What makes a walk-up work
A walk-up is essentially a stepwise or chromatic ascending line that connects the I chord to the IV chord. The classic version targets the root of the IV chord as its destination, approaching it from a half-step or whole-step below. In the key of G moving to C7, for instance, you might ascend through Bb and B before landing on C. The movement creates anticipation — the ear hears where you are going before you arrive, and the arrival feels earned.
Walk-ups in lines and chord playing
Walk-ups can be melodic (a single-note line climbing to the IV) or harmonic (bass-note movement under chords). In a solo, you can build the walk-up into the last beat or two of the bar before the IV arrives — a brief but highly effective gesture. In comping, moving the bass note of the I chord chromatically or through scale steps toward the root of the IV creates a sense of motion even when the rhythm is steady. Both approaches reward a clear, even touch — the cleaner the voice-leading, the more powerful the effect.
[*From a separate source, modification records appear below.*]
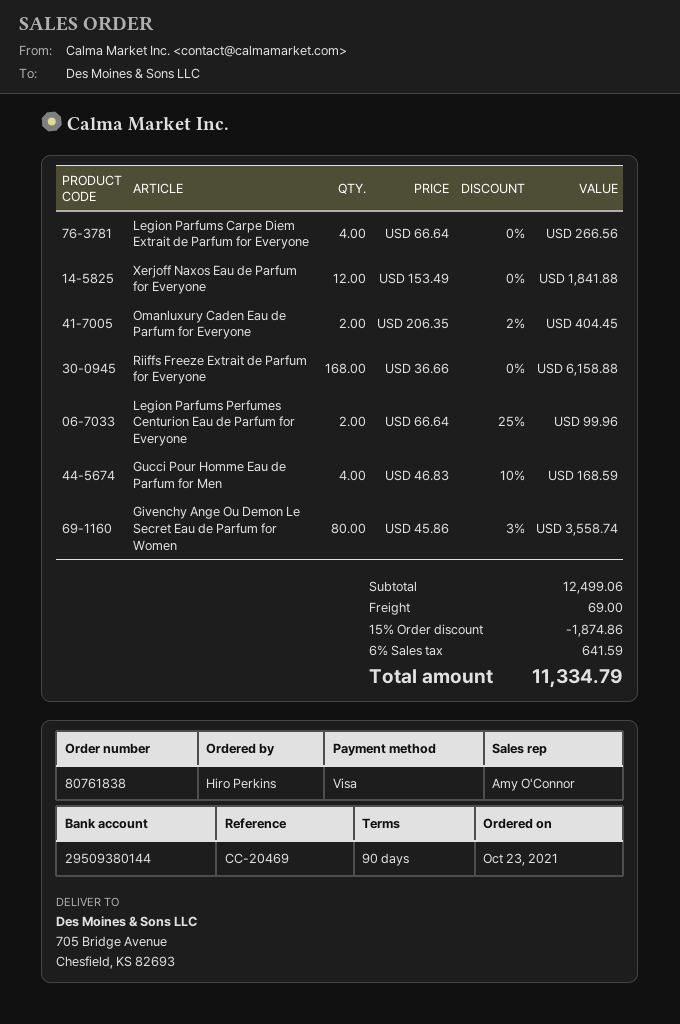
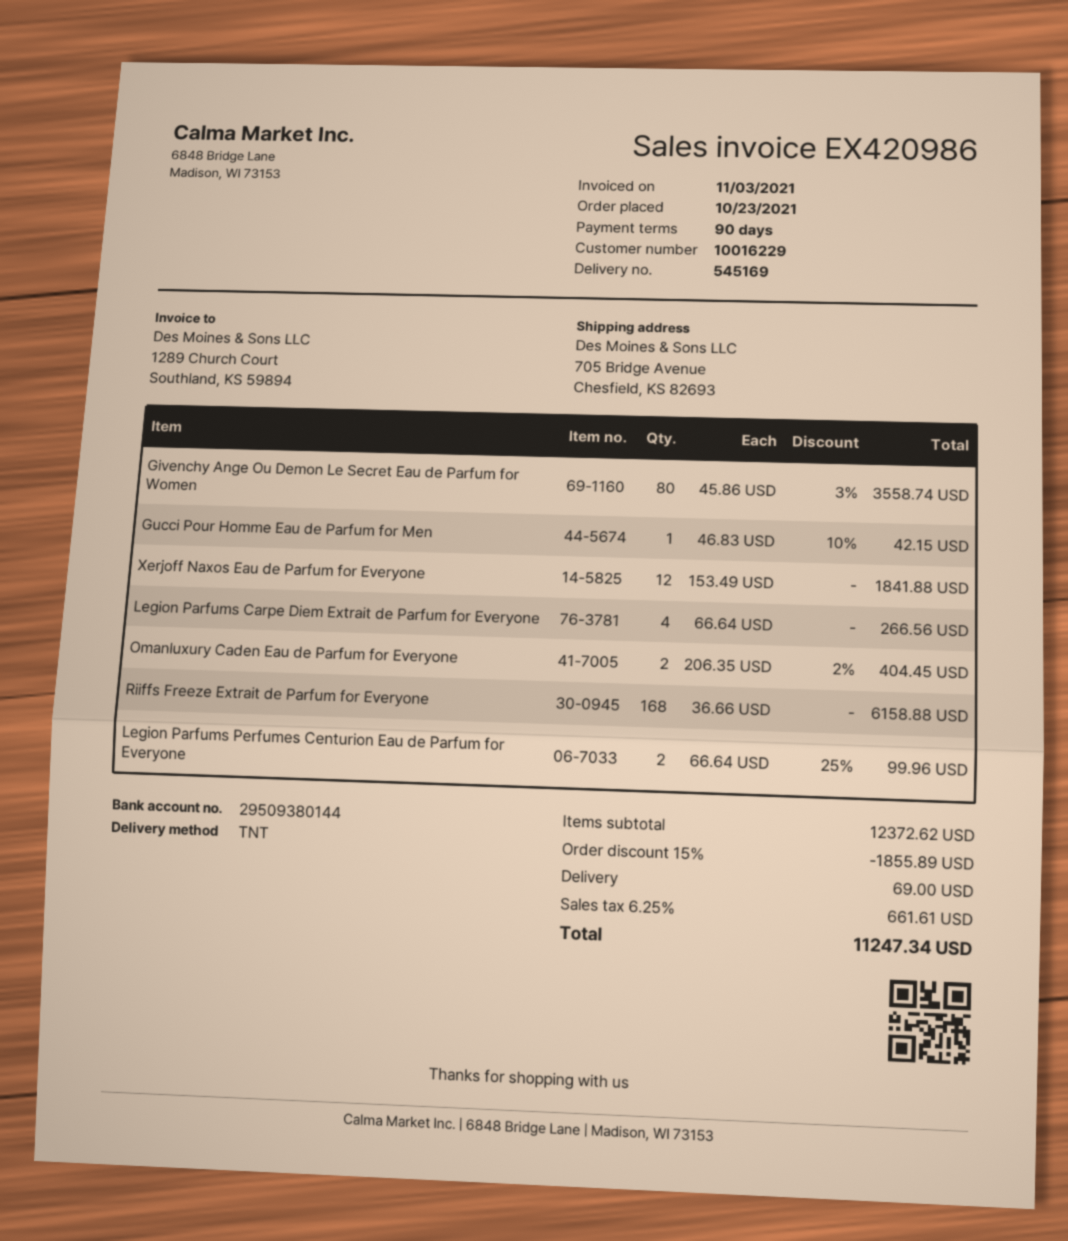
Gucci Pour Homme Eau de Parfum for Men: 4 x 46.83 - 10% = 168.59 -> 1 x 46.83 - 10% = 42.15
subtotal: 12499.06 -> 12372.62
discount: 15% = 1874.86 -> 15% = 1855.89
tax: 6% = 641.59 -> 6.25% = 661.61
total: 11334.79 -> 11247.34

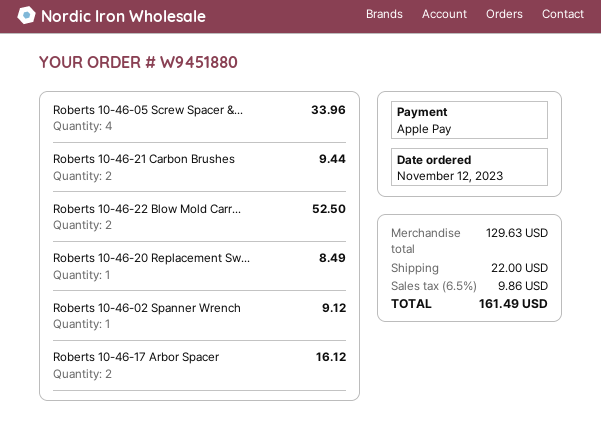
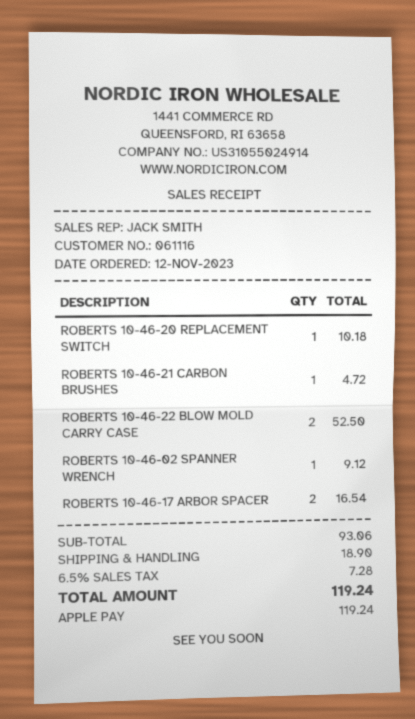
Roberts 10-46-05 Screw Spacer &...: 4 for 33.96 -> none
Roberts 10-46-21 Carbon Brushes: 2 for 9.44 -> 1 for 4.72
Roberts 10-46-20 Replacement Sw...: 1 for 8.49 -> 1 for 10.18
Roberts 10-46-17 Arbor Spacer: 2 for 16.12 -> 2 for 16.54
subtotal: 129.63 -> 93.06
shipping: 22.00 -> 18.90
tax: 6.5% = 9.86 -> 6.5% = 7.28
total: 161.49 -> 119.24

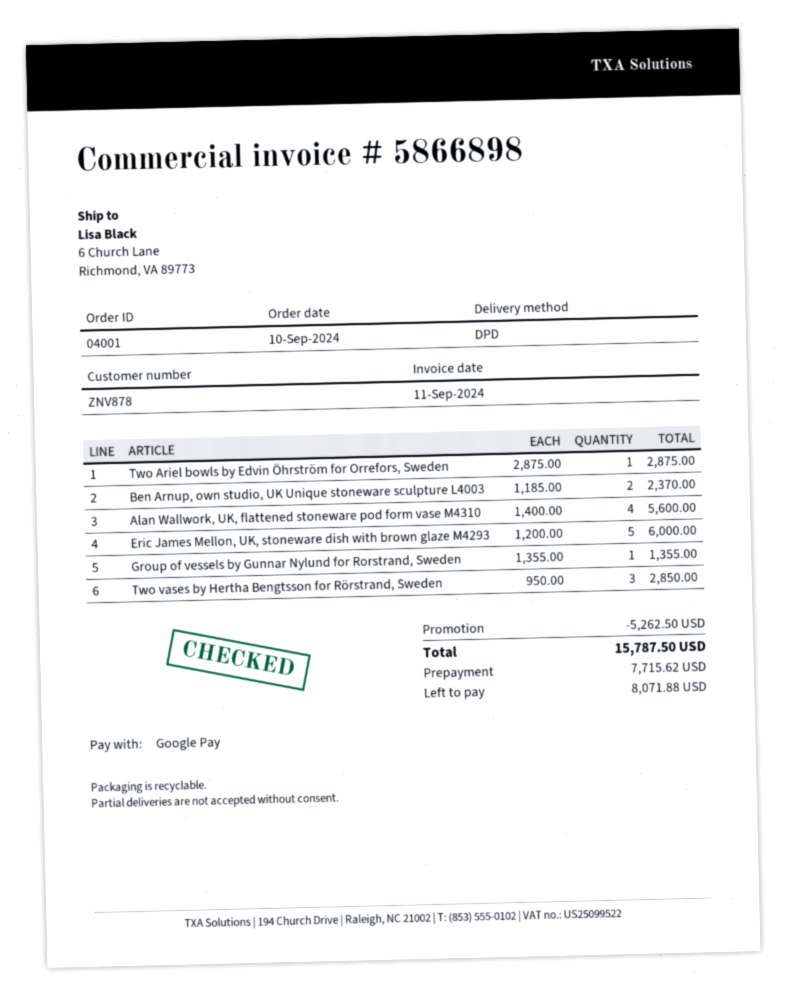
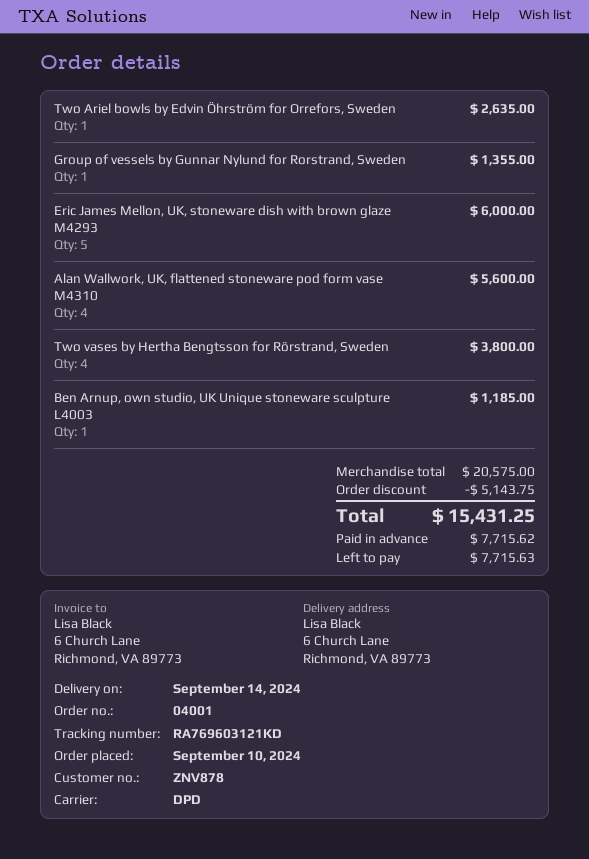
Two Ariel bowls by Edvin Öhrström for Orrefors, Sweden: 1 for 2875.00 -> 1 for 2635.00
Ben Arnup, own studio, UK Unique stoneware sculpture L4003: 2 for 2370.00 -> 1 for 1185.00
Two vases by Hertha Bengtsson for Rörstrand, Sweden: 3 for 2850.00 -> 4 for 3800.00
discount: 5262.50 -> 5143.75
total: 15787.50 -> 15431.25
balance: 8071.88 -> 7715.63

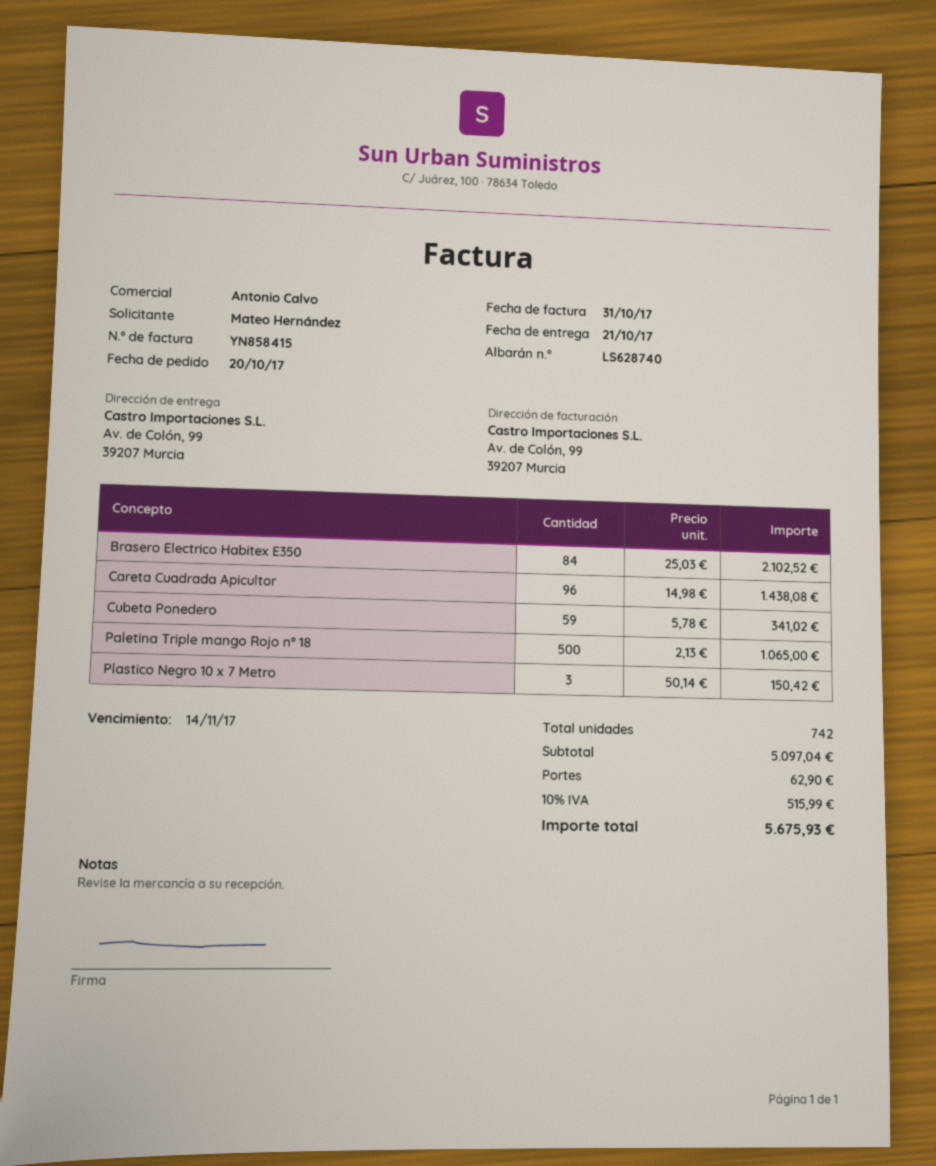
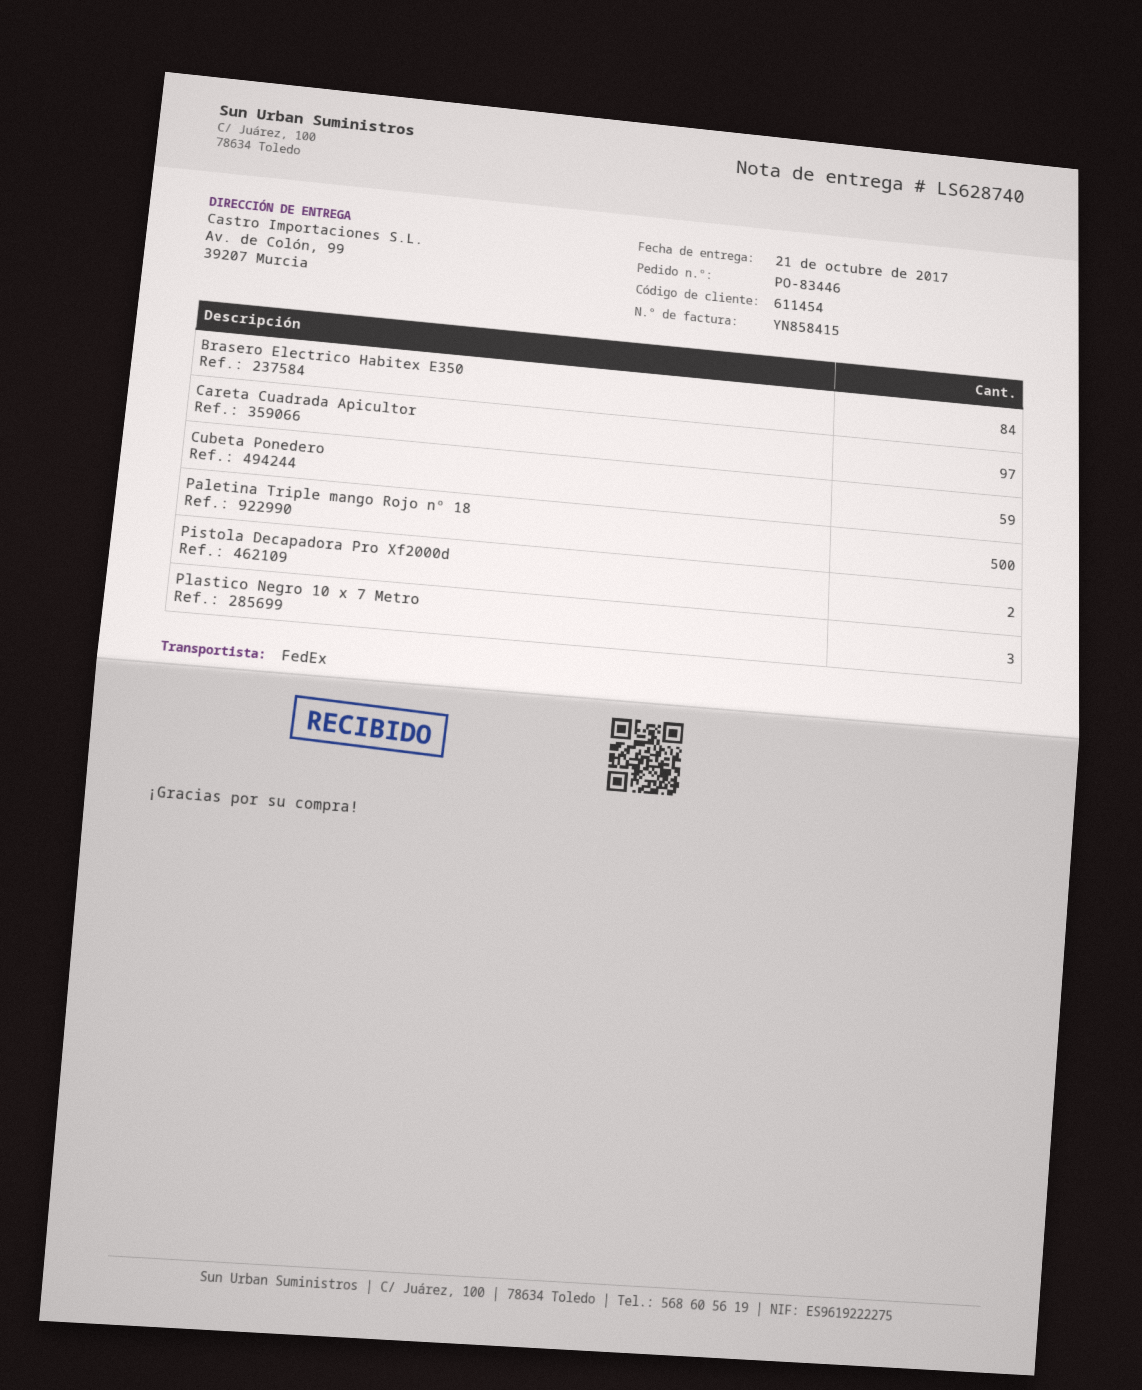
Careta Cuadrada Apicultor: 96 -> 97
Pistola Decapadora Pro Xf2000d: none -> 2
Taking it further: Once the basic walk-up is comfortable, try combining it with the backcycle ideas from the previous lesson. A short backcycle followed by a walk-up is a very complete way to set up the IV chord and creates a longer arc of harmonic interest across bars 3–5 of the blues form.
Your homework: In your next blues practise session, consciously use a walk-up line every time bars 4–5 come around. Keep it to just two or three notes — clean and deliberate. Once that feels natural, try varying the rhythm of the walk-up (even eighth notes, a triplet feel, or a dotted rhythm) to hear how much the phrasing affects the impact.